Justin Appel

Dear Friends,

It's time for something dense and theological. Ready?

In today’s gospel lesson (Luke 4:1-13), we read of Jesus’ temptation in the wilderness. To interpret this story, we can refer to one of the great passages in modern literature, the parable of the Grand Inquisitor in Dostoevsky’s Brothers Karamazov.

In this magisterial work on human nature, Dostoevsky includes a parable, in which Jesus appears in Seville during the Inquisition. His miracles land him in prison, and the Grand Inquisitor questions Jesus there. The Inquisitor himself is an image of the devil: ‘the dread and intelligent spirit, the spirit of self-destruction and non-being’, and he tempts Jesus by asking three questions.

‘By the questions alone, simply by the miracle of their appearance, on can see that one is dealing with a mind not human and transient but eternal and absolute. For in these three questions all of subsequent human history is as if brought together into a single whole and foretold; three images are revealed that will take in all the insoluble historical contradictions of human nature over all the earth.’

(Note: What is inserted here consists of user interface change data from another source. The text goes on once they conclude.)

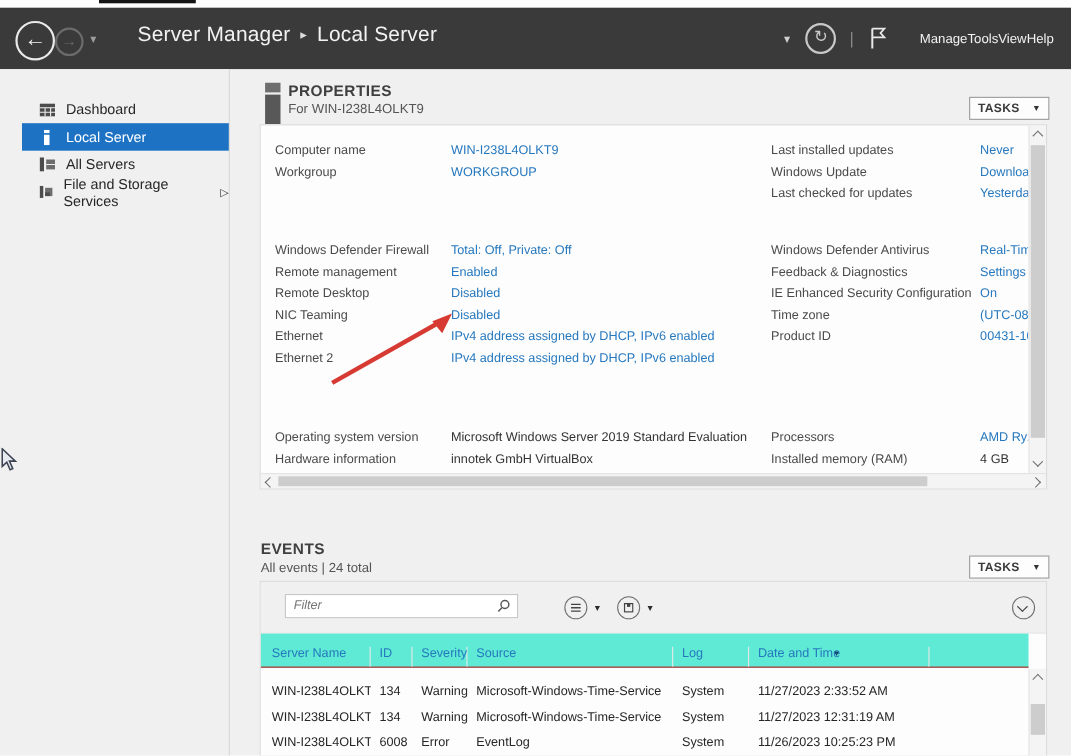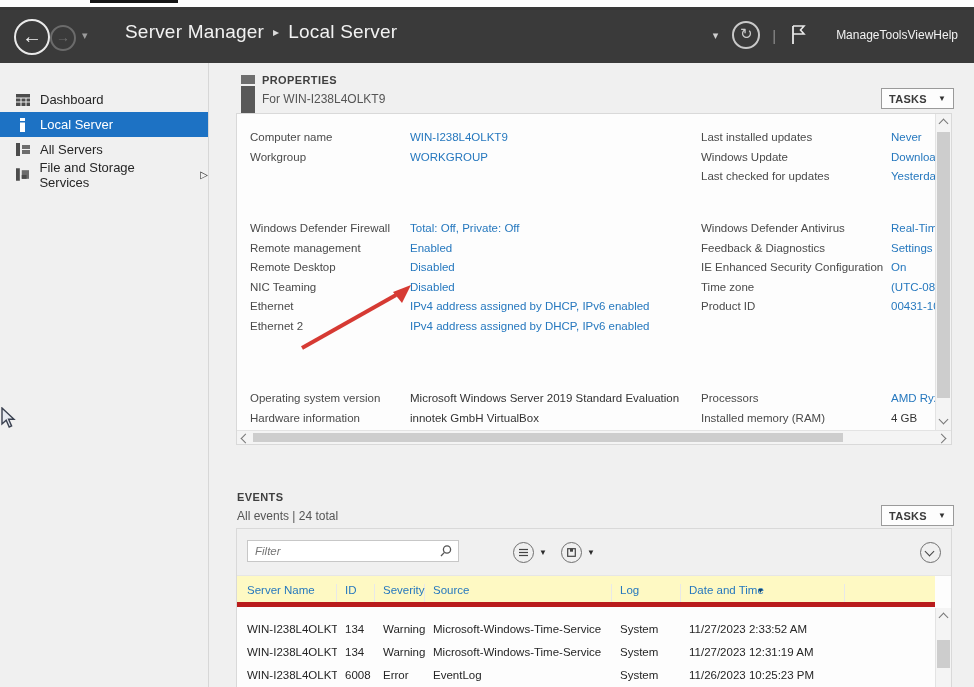--- a/index.html
+++ b/index.html
@@ -36,7 +36,7 @@
   .sb-chev{margin-left:8px;font-size:10px;color:#2b2b2b;}
 
   
-  .sec-title{position:absolute;font-size:11px;font-weight:bold;color:#3f3f3f;letter-spacing:.4px;}
+  .sec-title{position:absolute;font-size:14px;font-weight:bold;color:#3f3f3f;letter-spacing:.4px;}
   .sec-sub{position:absolute;font-size:12px;color:#555555;}
   .props-icon{position:absolute;left:240px;top:75px;}
   .tasks-btn{position:absolute;width:73px;height:21px;background:#fdfdfd;border:1px solid #9a9a9a;

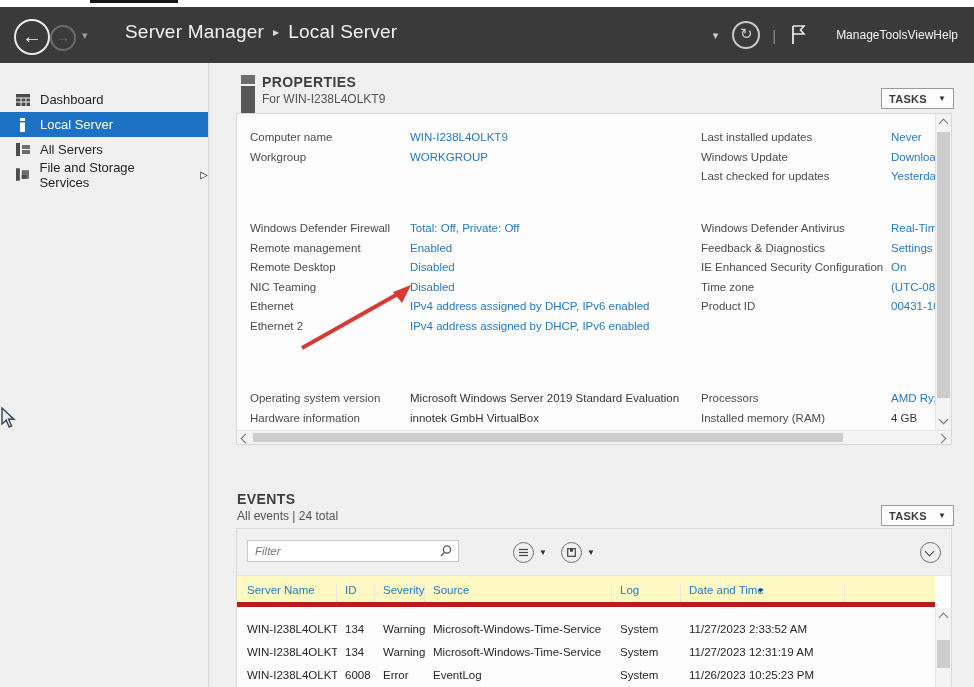--- a/index.html
+++ b/index.html
@@ -30,7 +30,7 @@
   
   .content-bg{position:absolute;left:0;top:63px;width:974px;height:624px;background:#f0f0f0;}
   .sidebar{position:absolute;left:0;top:63px;width:208px;height:624px;background:#f0f0f0;border-right:1px solid #d7d7d7;}
-  .sb-item{height:25px;display:flex;align-items:center;gap:10px;padding-left:16px;font-size:13px;color:#262626;cursor:pointer;}
+  .sb-item{height:25px;display:flex;align-items:center;gap:10px;padding-left:16px;font-size:13px;color:#262626;cursor:pointer;margin-left:20px;}
   .sb-item:first-child{margin-top:24px;}
   .sb-item.selected{background:#1d72c4;color:#ffffff;}
   .sb-chev{margin-left:8px;font-size:10px;color:#2b2b2b;}

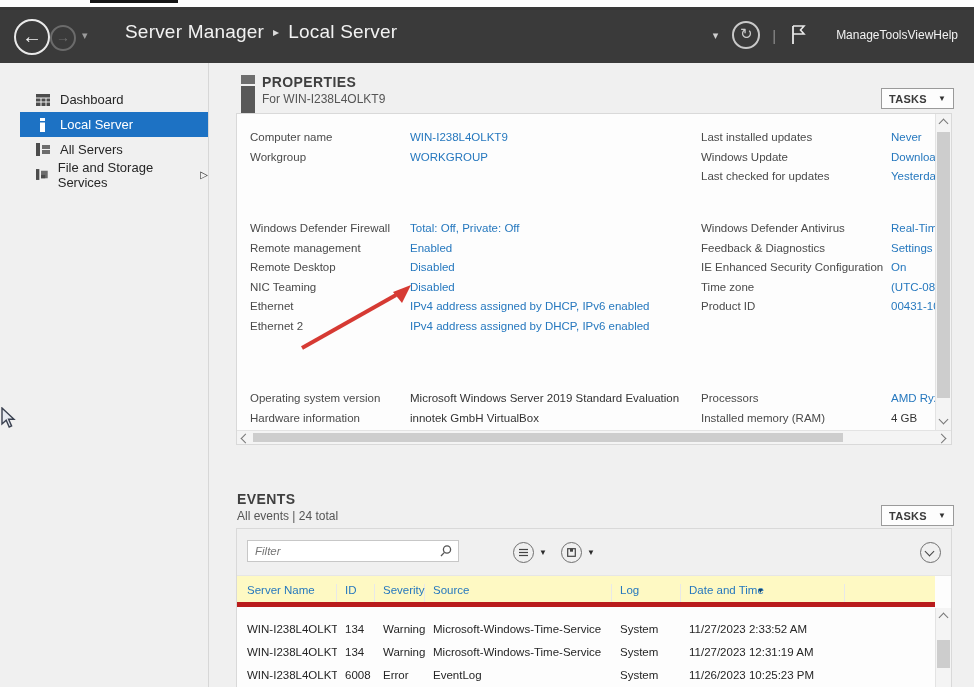--- a/index.html
+++ b/index.html
@@ -73,7 +73,7 @@
 
   
   .filter-strip{position:absolute;left:0;top:0;right:0;height:46px;background:#f0f0f0;border-bottom:1px solid #e6e6e6;}
-  .filter-box{position:absolute;left:10px;top:11px;width:212px;height:22px;}
+  .filter-box{position:absolute;left:22px;top:11px;width:212px;height:22px;}
   .filter-box input{width:100%;height:100%;box-sizing:border-box;border:1px solid #c7c7c7;padding:0 26px 0 7px;
         font-size:11.5px;font-family:"Liberation Sans",sans-serif;color:#333;}
   .filter-box input::placeholder{font-style:italic;color:#767676;}

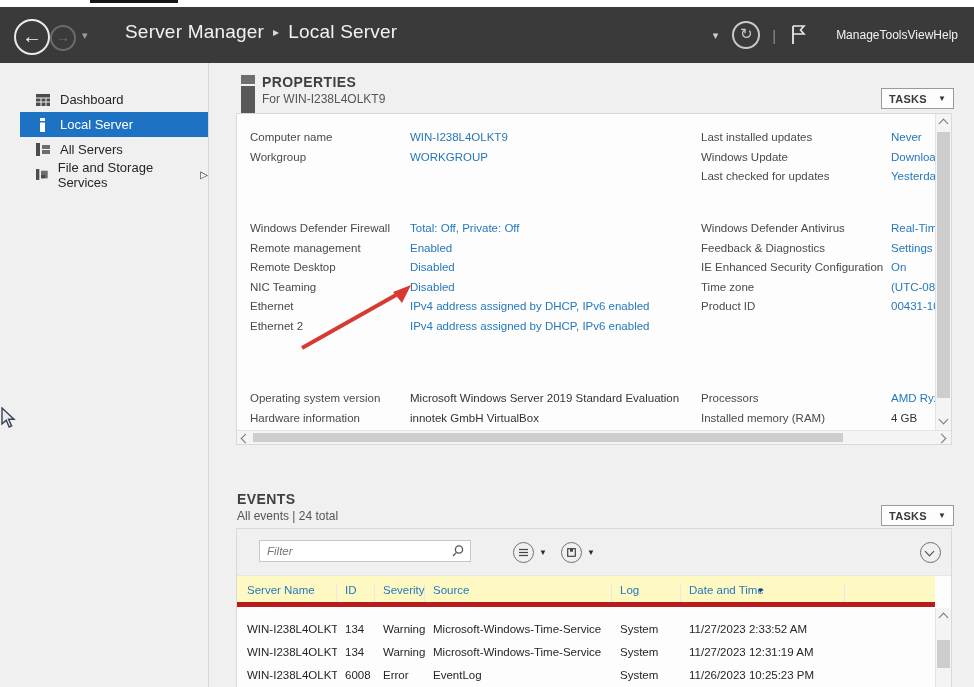--- a/index.html
+++ b/index.html
@@ -85,7 +85,7 @@
   .collapse-btn .chev{left:5px;top:5px;border-color:#444;}
 
   .ehead{position:absolute;left:0;top:47px;right:16px;height:31px;display:flex;align-items:flex-end;
-         border-bottom:5px solid #b91c1c;box-sizing:border-box;background:#fef9c3;justify-content:space-between;}
+         border-bottom:1px solid #b91c1c;box-sizing:border-box;background:#5eead4;justify-content:space-between;}
   .ehcell{font-size:11.5px;color:#2678be;padding:0 0 6px 8px;border-right:1px solid #e8e8e8;box-sizing:border-box;
           position:relative;white-space:nowrap;cursor:pointer;}
   .ehcell:first-child{padding-left:10px;}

Why do these questions matter so much?

According to Dostoevsky – and here I am following Fr. Steven Kostoff – these three questions are so apt because they question the possibility of human freedom, a point of utmost importance throughout the story in Brothers Karamozov. Through his responses, Jesus resists the temptation to become the kind of Messiah that would force humans to believe in him by various devices. He will not force us to believe by virtue of miraculous events (like turning stones into bread). He will not try to attract us through our desire for mystery (as when Satan offers to protect Jesus from gravity – Dostoevsky has Matthew’s account of the temptation in mind). He will not simply prove his divine authority for us either, as comforting as that might be.

No, for Dostoevsky the basic condition of the human nature is one of freedom. Jesus’ responses to the devil meant that he rejected a violation of that freedom. Jesus could have easily foiled the devil, he could have mown down the soldiers who arrested him, he could have stepped down from the cross. But he didn’t. He allowed himself to be led into the desert (by the Spirit, no less) to be tempted, to suffer, and to die. Christ allowed his decisions to be shaped by the Father’s will, in order to protect the whole reality of free human will!

It blows the mind.

It is precisely this marvelous dance between Christ’s divine and human wills that now allows our human wills to be healed. We can resist temptation because Christ showed us the way. Because we are made in the image of God, we too can freely choose to follow Christ – who is perfectly God yet fully human.

I hope this makes sense. It's a tough notion to comprehend!